La liberté d’expression baîllonnée à Hong Kong

juin 24, 2021

L’Apple Daily, 80 000 exemplaires chaque jour, est l’un des derniers porte-voix de la démocratie à Hong Kong. Son premier exemplaire est paru en 1995, deux ans avant la rétrocession de l’ancienne colonie britannique à la Chine. Au fil des ans la situation n’a fait que se dégrader. Aujourd’hui Pékin ne se cache plus : le territoire, jugé trop autonome, trop libéral, doit rentrer dans le rang et les médias faire allégeance au parti communiste.

Le 1er édito de #AppleDaily en 1995, soit deux ans avant la rétrocession de HK à la Chine. La direction du journal était si confiante : le pouvoir des lecteurs, la liberté de la presse. « sous le regard du monde entier, qui osera faire du mal à HK? » pic.twitter.com/JBztLpnaic

— Zhulin Zhang (@ZhangZhulin) June 21, 2021

La mort dans l’âme, les équipes de l’Apple Daily sont en train de faire leurs cartons. Lundi soir, la présentatrice d'un journal télévisé quotidien diffusé en ligne a dit faire sa dernière apparition. Le service d'informations financières du journal et son édition anglaise ont également annoncé qu'ils cessaient de paraître. Le dernier exemplaire paraîtra jeudi 24 juin.

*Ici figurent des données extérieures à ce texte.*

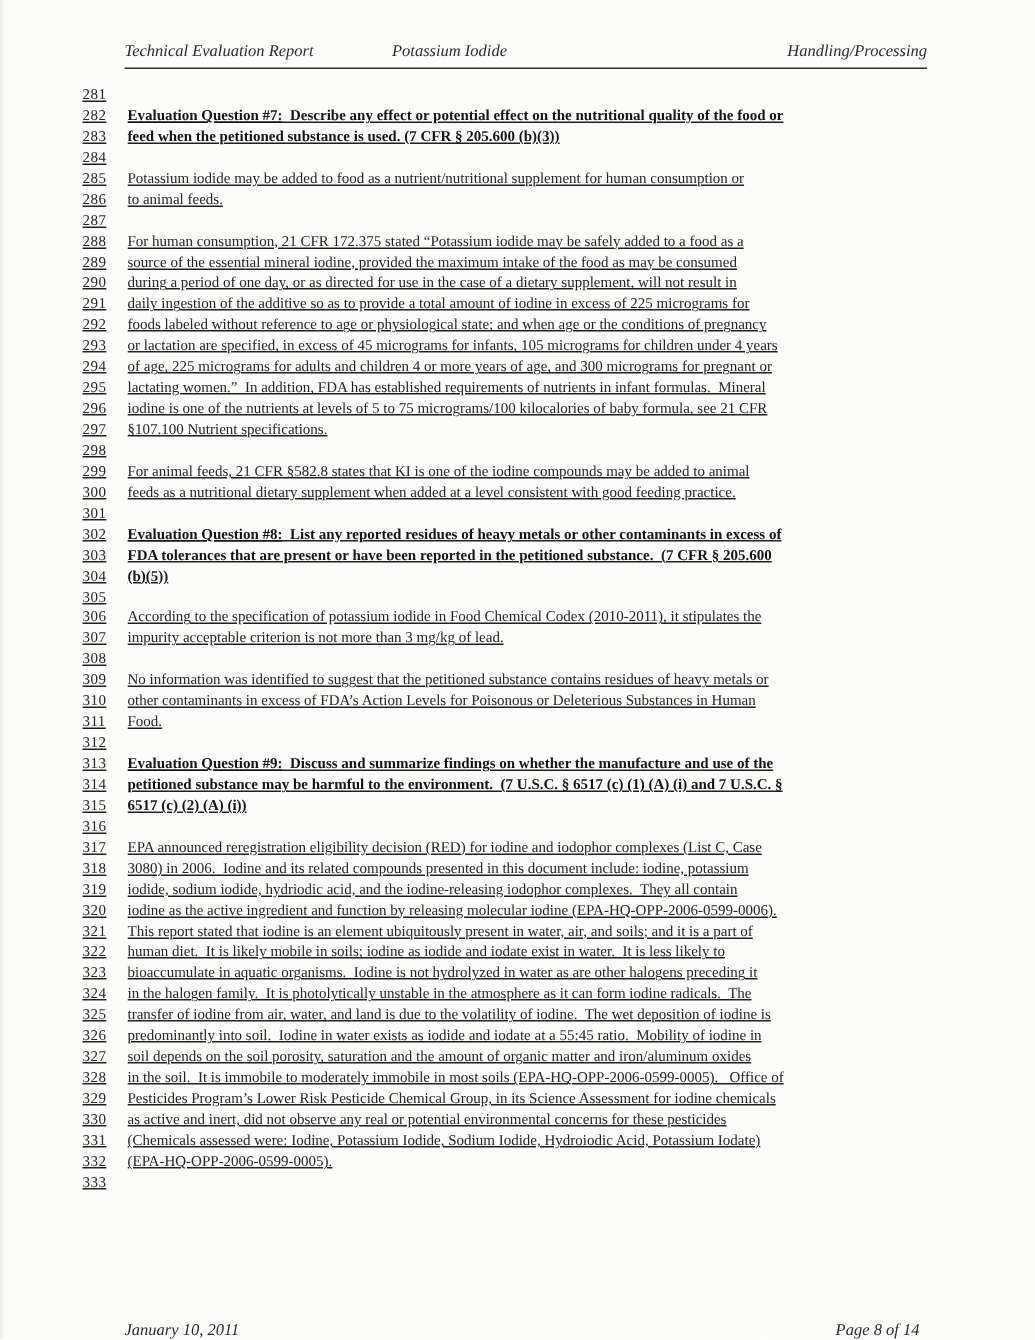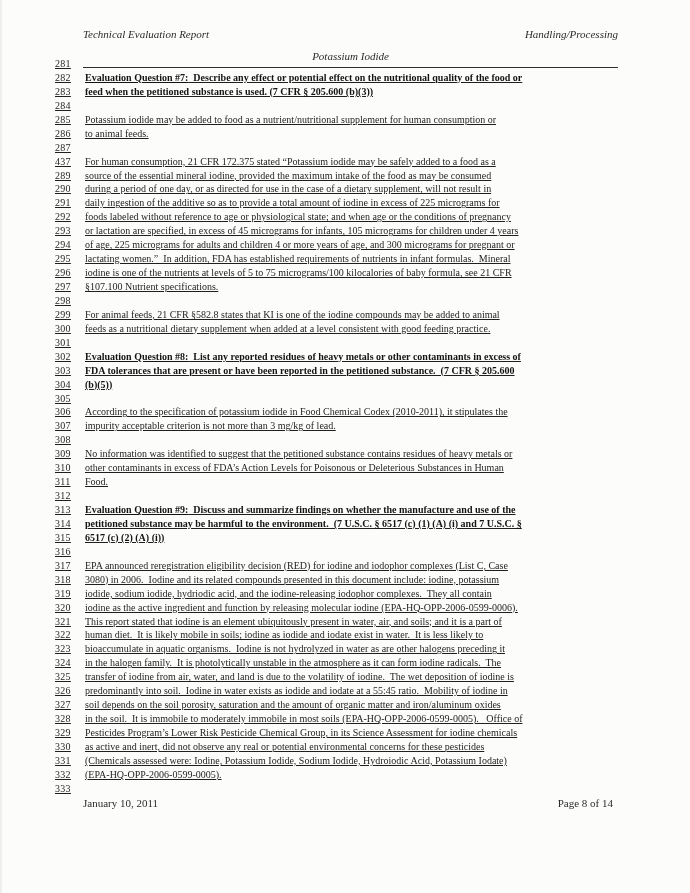"Potassium Iodide" .h-center { margin-top: 22px -> none; text-align: center -> left }
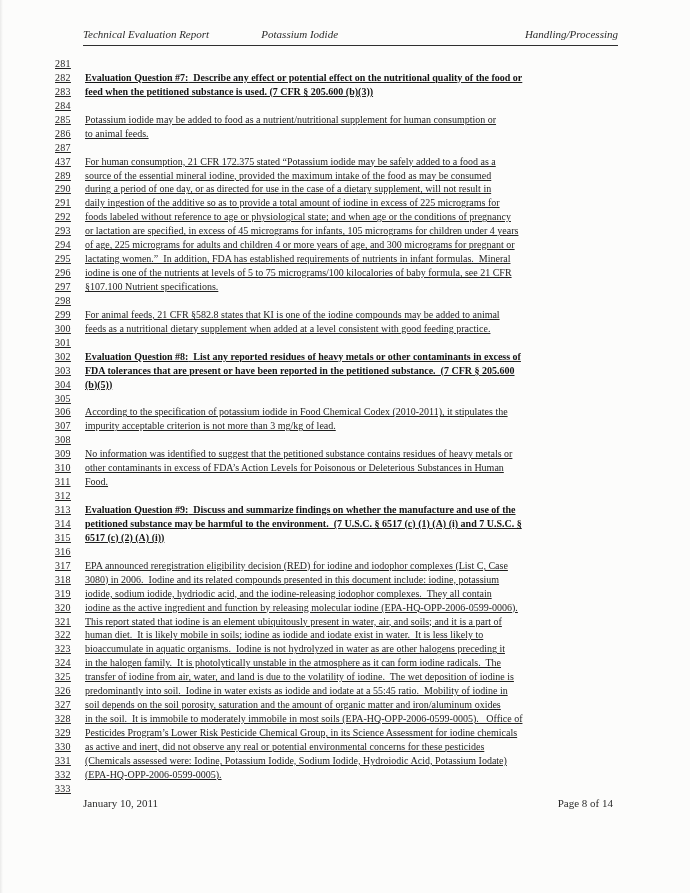"437" span.num { text: 437 -> 288 }
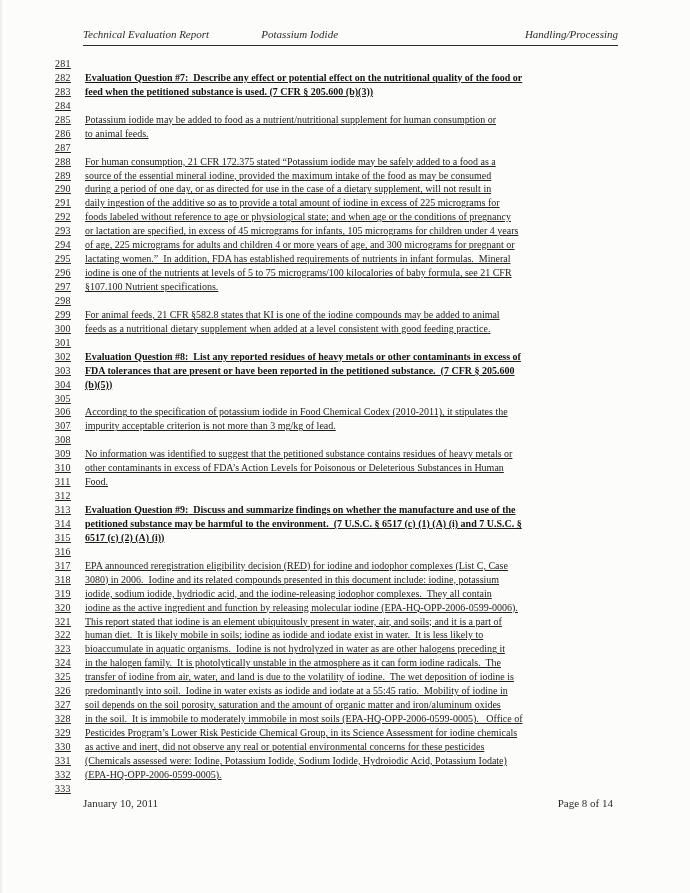"January 10, 2011" .footer { font-style: none -> italic; top: 797px -> 881px }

Le 1er édito de #AppleDaily en 1995, soit deux ans avant la rétrocession de HK à la Chine. La direction du journal était si confiante : le pouvoir des lecteurs, la liberté de la presse. « sous le regard du monde entier, qui osera faire du mal à HK? » pic.twitter.com/JBztLpnaic

— Zhulin Zhang (@ZhangZhulin) June 21, 2021

Comment en est-on arrivé là ? Après toute une série d’arrestations et de pressions. Le patron du journal, Jimmy Lai, magnat de la presse de 73 ans et critique assumé du parti communiste, a d’abord été arrêté il y six mois pour avoir participé aux gigantesques manifestations pro-démocratie qui ont secoué Hong Kong en 2019.
Puis le 17 juin, au petit matin, une centaine de policiers ont fait irruption dans les locaux du journal pour saisir plusieurs dizaines d’ordinateurs ; cinq dirigeants et rédacteurs en chef ont arrêtés chez eux, accusés d’avoir "conspiré avec des forces étrangères".
Le même jour, les comptes bancaires du journal ont été gelés. Deux millions d’euros bloqués à la banque : impossible de payer les fournisseurs et les 1 300 employés.

Une loi pour étouffer les voix dissidentes

Ces décisions et ces arrestations ont été réalisées au nom d’une loi, la loi sur la sécurité nationale. Un texte draconien, abusif, imposé il y a un an tout juste par Pékin pour étouffer les voix dissidentes, un texte à géométrie variable à tel point que les médias ne savent plus ce qu’il est aujourd’hui interdit de dire, d’écrire ou de penser. Même acheter le journal pourrait tomber sous le coup de cette loi !

Plusieurs leaders des manifestations se sont enfuis à l’étranger ; à Hong Kong plus d’une centaine de personnes sont actuellement sous les verrous pour atteinte à la sécurité nationale. Le premier procès s’ouvre aujourd’hui : un manifestant de 24 ans comparaît pour terrorisme et incitation à la sécession. Exceptionnellement il sera jugé sans jury – alors que cela ne s’est jamais fait dans ce genre de circonstances. Décision du ministère de la justice.

Une indignation internationale sans effet

Cette loi, c’est clairement l’instrument de la reprise en main du territoire par Pékin. Après avoir déjà condamné la violence de la répression policière contre les manifestants, les États-Unis et l’ONU ont récemment demandé au pouvoir d’arrêter de s’en prendre aux médias.
Réponse ce mardi 22 juin de la cheffe de l’exécutif, Carrie Lam : on ne parle pas de travail journalistique mais de "subversion du gouvernement" et d’une atteinte à la sécurité nationale de la Chine. Dialogue impossible. Hong Kong a chuté dans le classement de Reporters sans Frontières sur la liberté de la presse (18e en 2002, 80e aujourd’hui).
Or sans liberté de la presse, Hong Kong risque de perdre son meilleur atout  qui est aussi son meilleur argument auprès des investisseurs. C’est peut-être le seul argument qui empêchera Pékin d’aller trop loin.